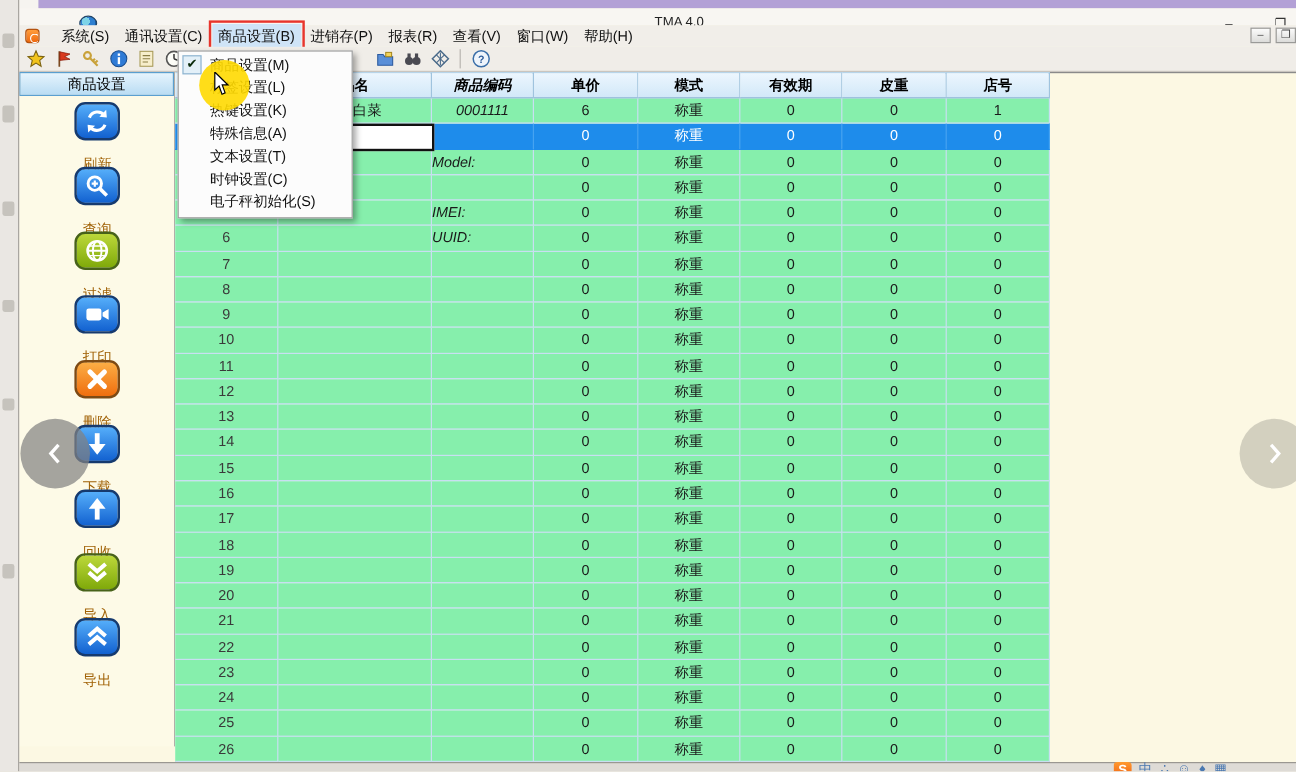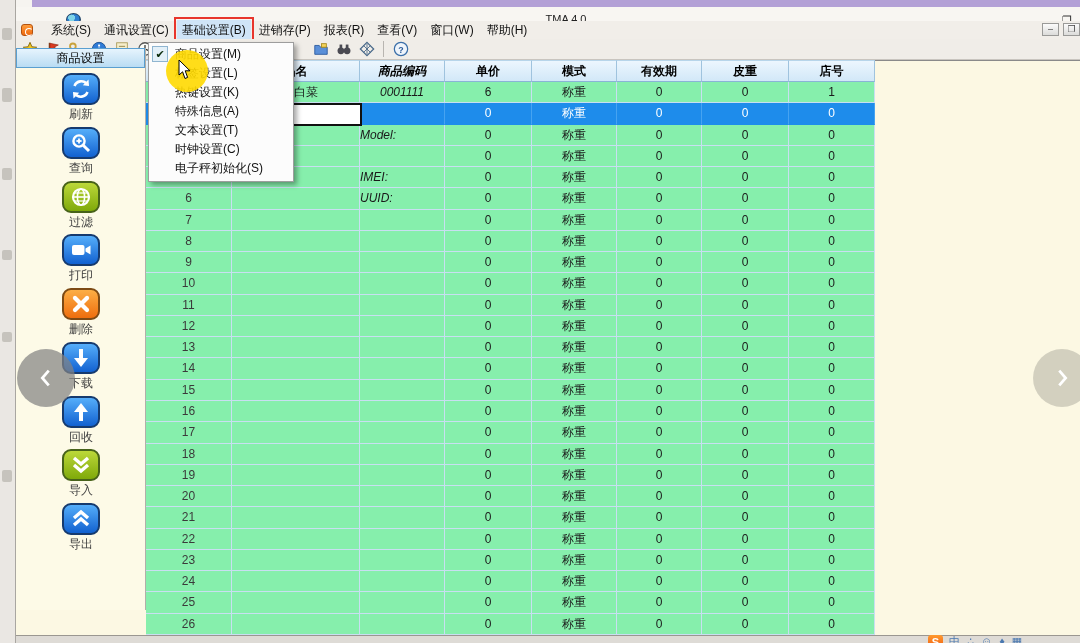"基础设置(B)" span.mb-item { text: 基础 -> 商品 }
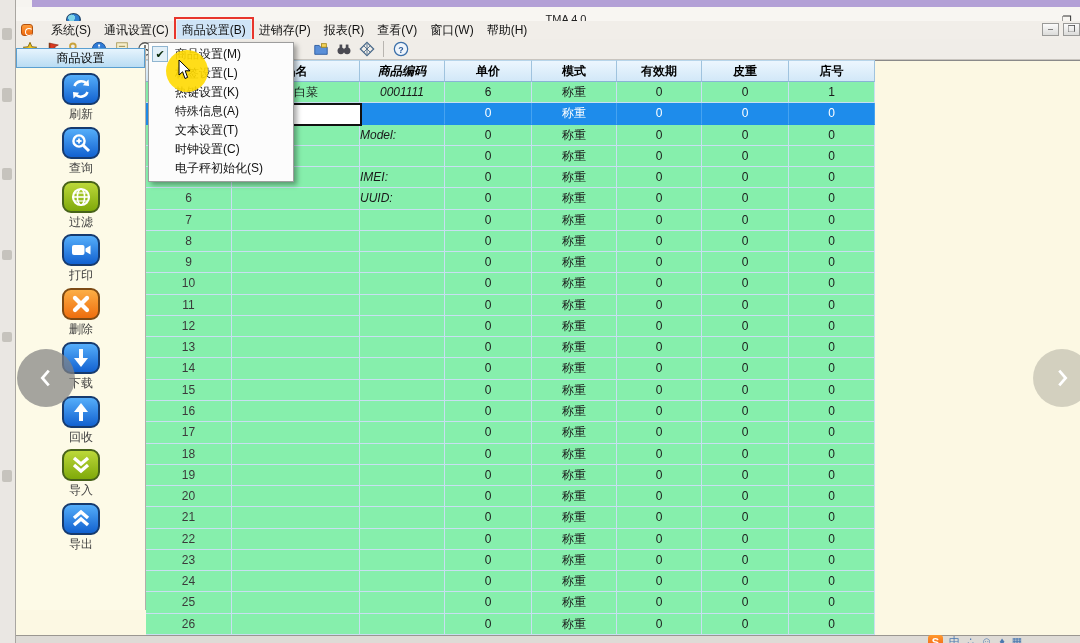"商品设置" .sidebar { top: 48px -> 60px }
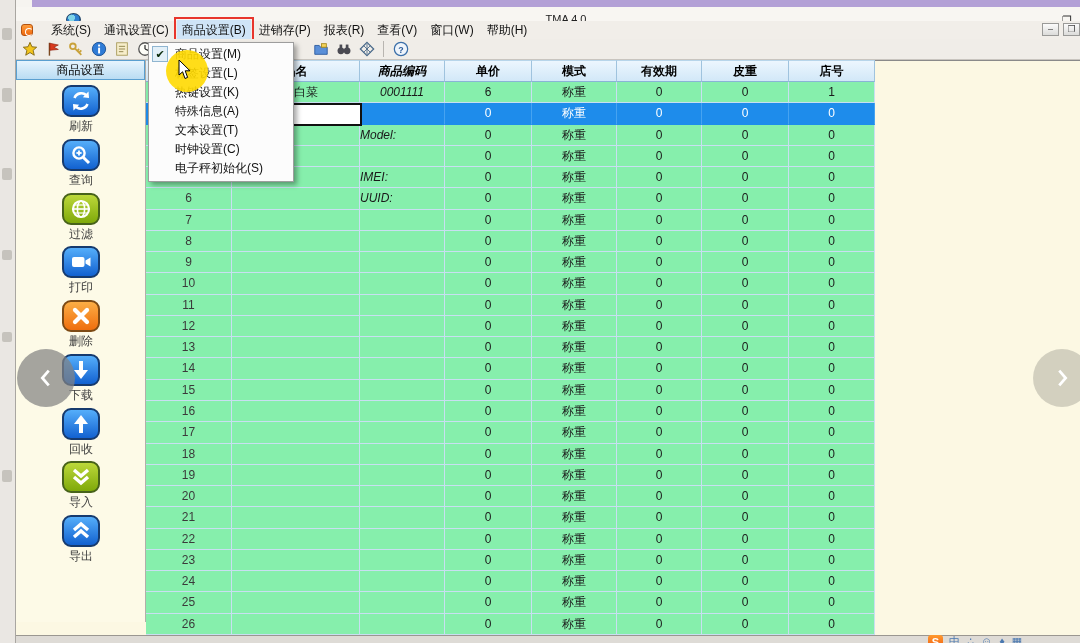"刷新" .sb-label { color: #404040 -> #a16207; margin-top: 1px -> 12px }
• • • • •
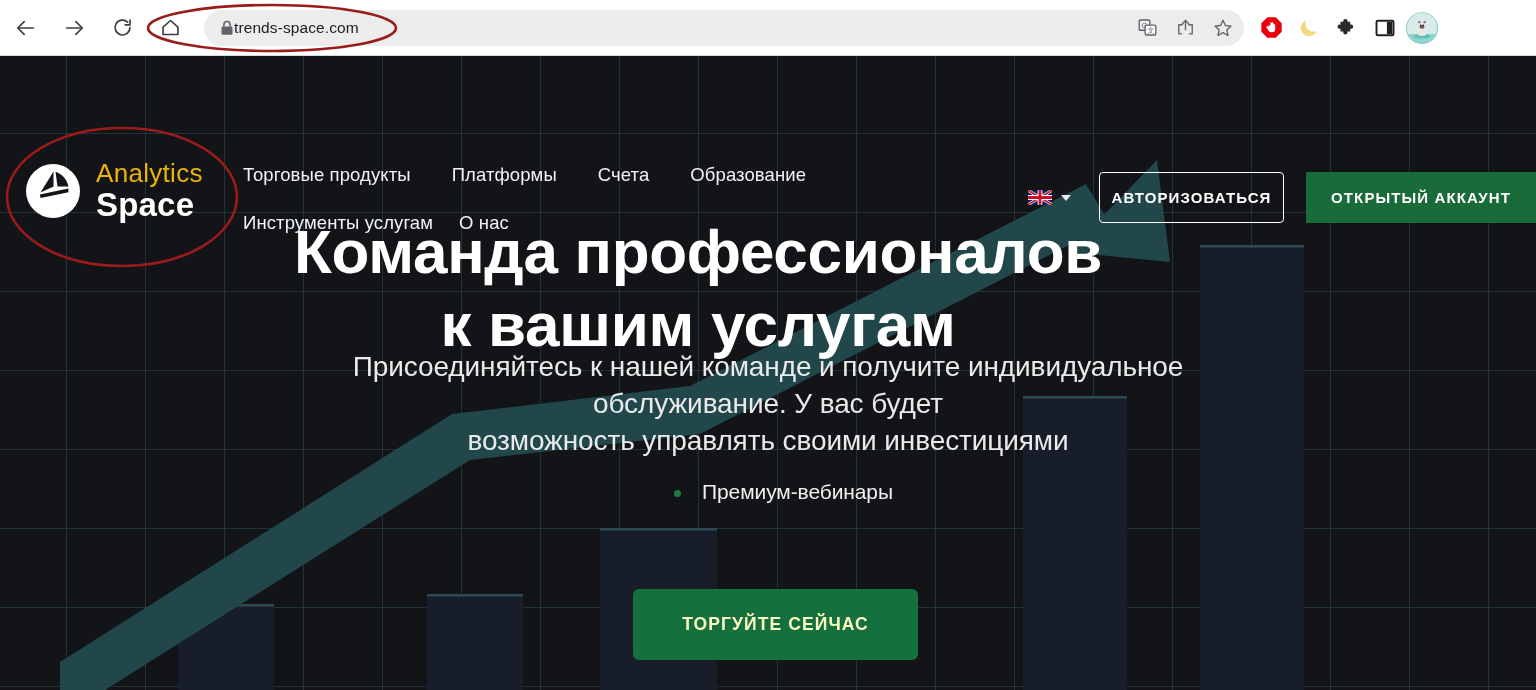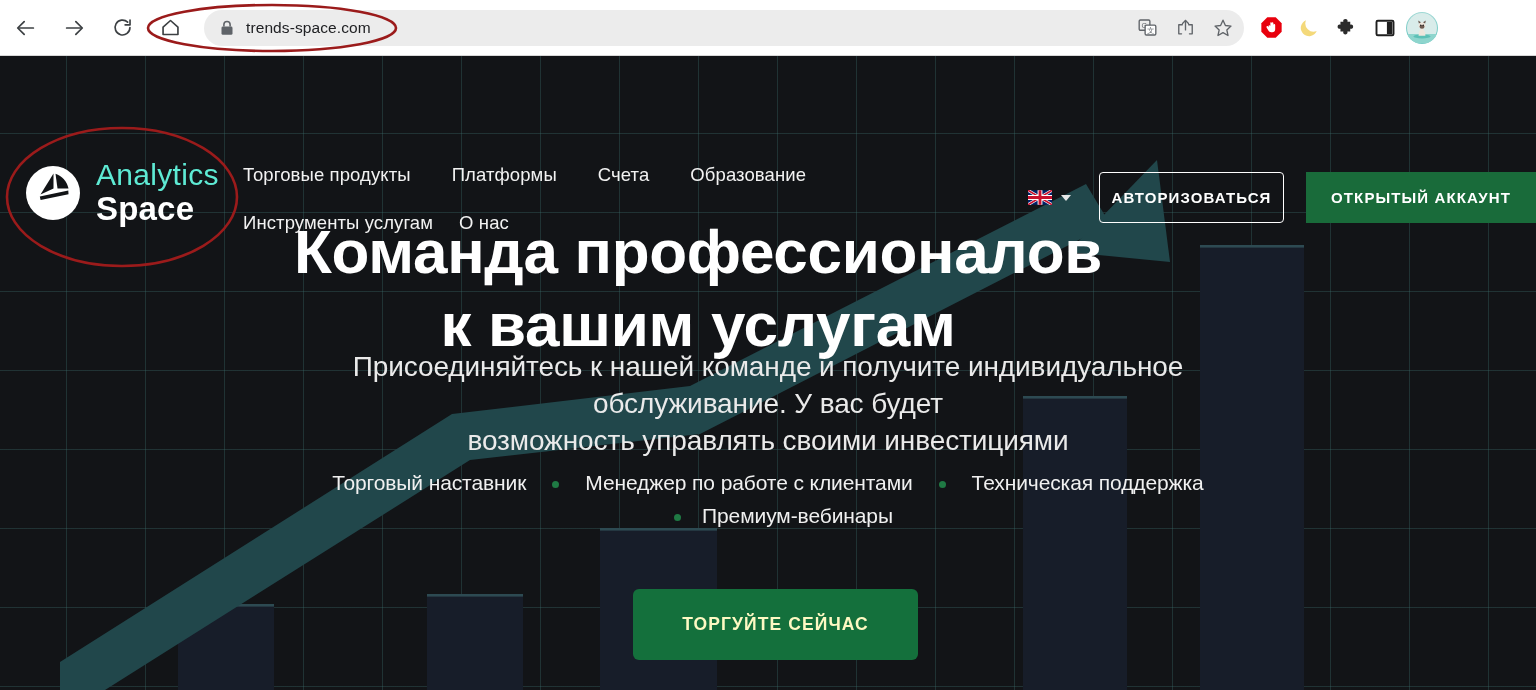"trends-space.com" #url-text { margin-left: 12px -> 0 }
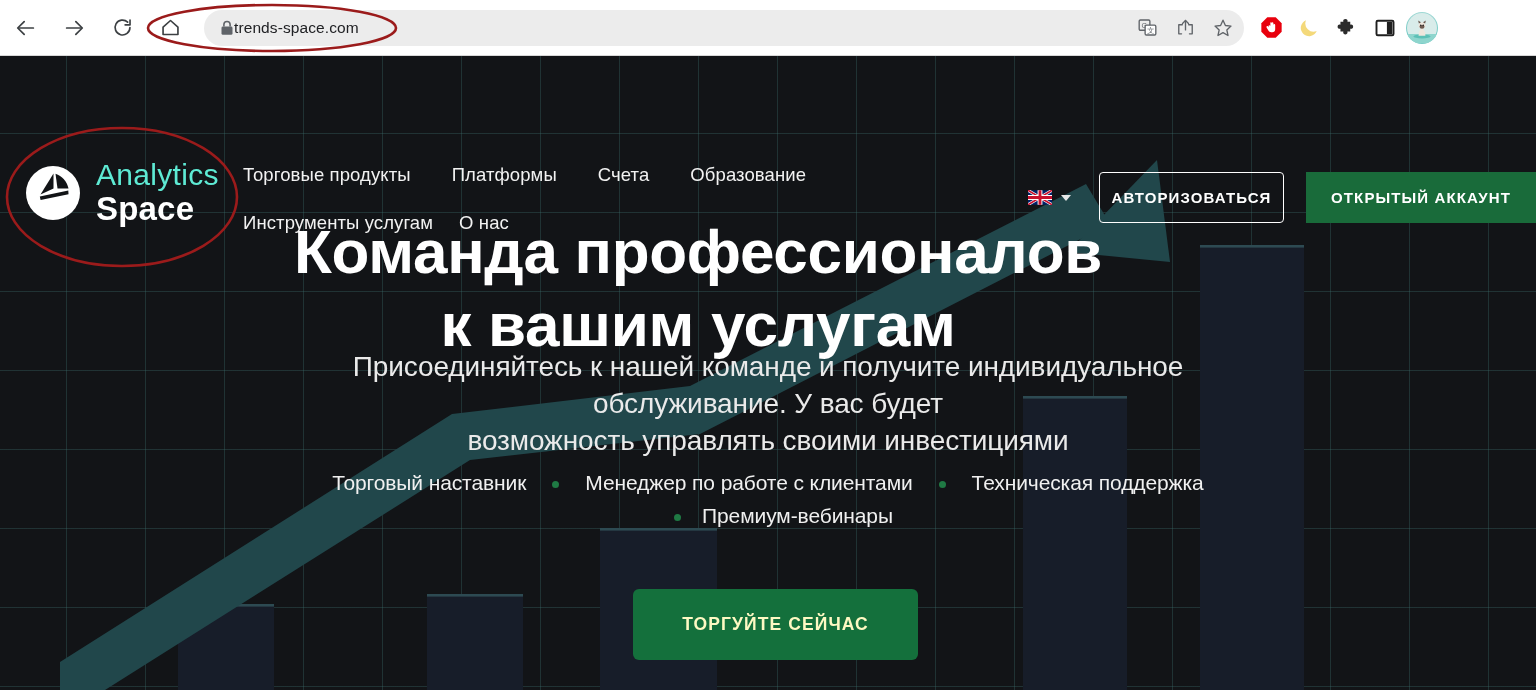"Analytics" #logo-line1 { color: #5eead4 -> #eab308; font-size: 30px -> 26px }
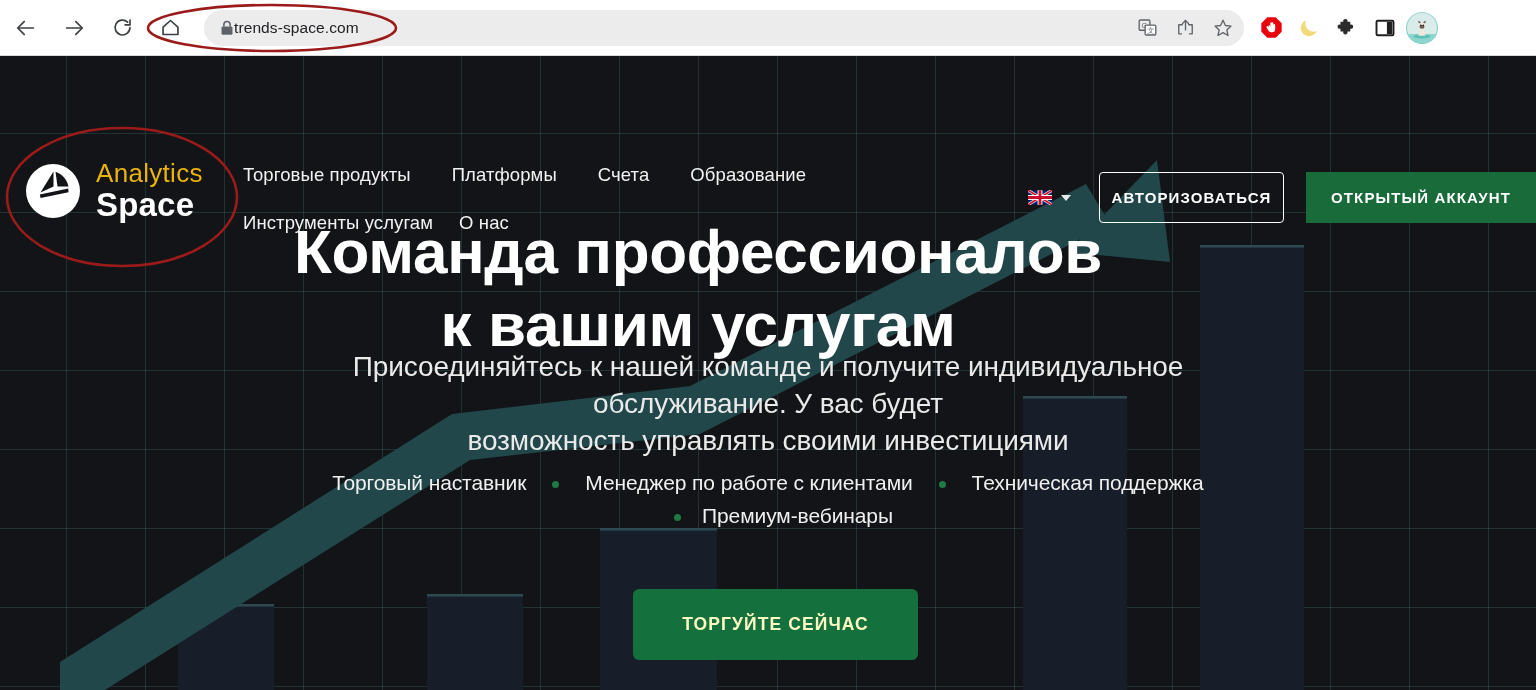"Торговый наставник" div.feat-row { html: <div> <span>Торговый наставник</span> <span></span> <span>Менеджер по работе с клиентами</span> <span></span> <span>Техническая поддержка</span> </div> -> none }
• • • • •
■ **TASK OBJECTIVE**
Respond with the exact lines above running from the one containing "margin-left: 12px ->" to the one containing "color: #5eead4 ->", both ends kept and no pictures included.

■ **ANSWER SECTION**
"trends-space.com" #url-text { margin-left: 12px -> 0 }
"Analytics" #logo-line1 { color: #5eead4 -> #eab308; font-size: 30px -> 26px }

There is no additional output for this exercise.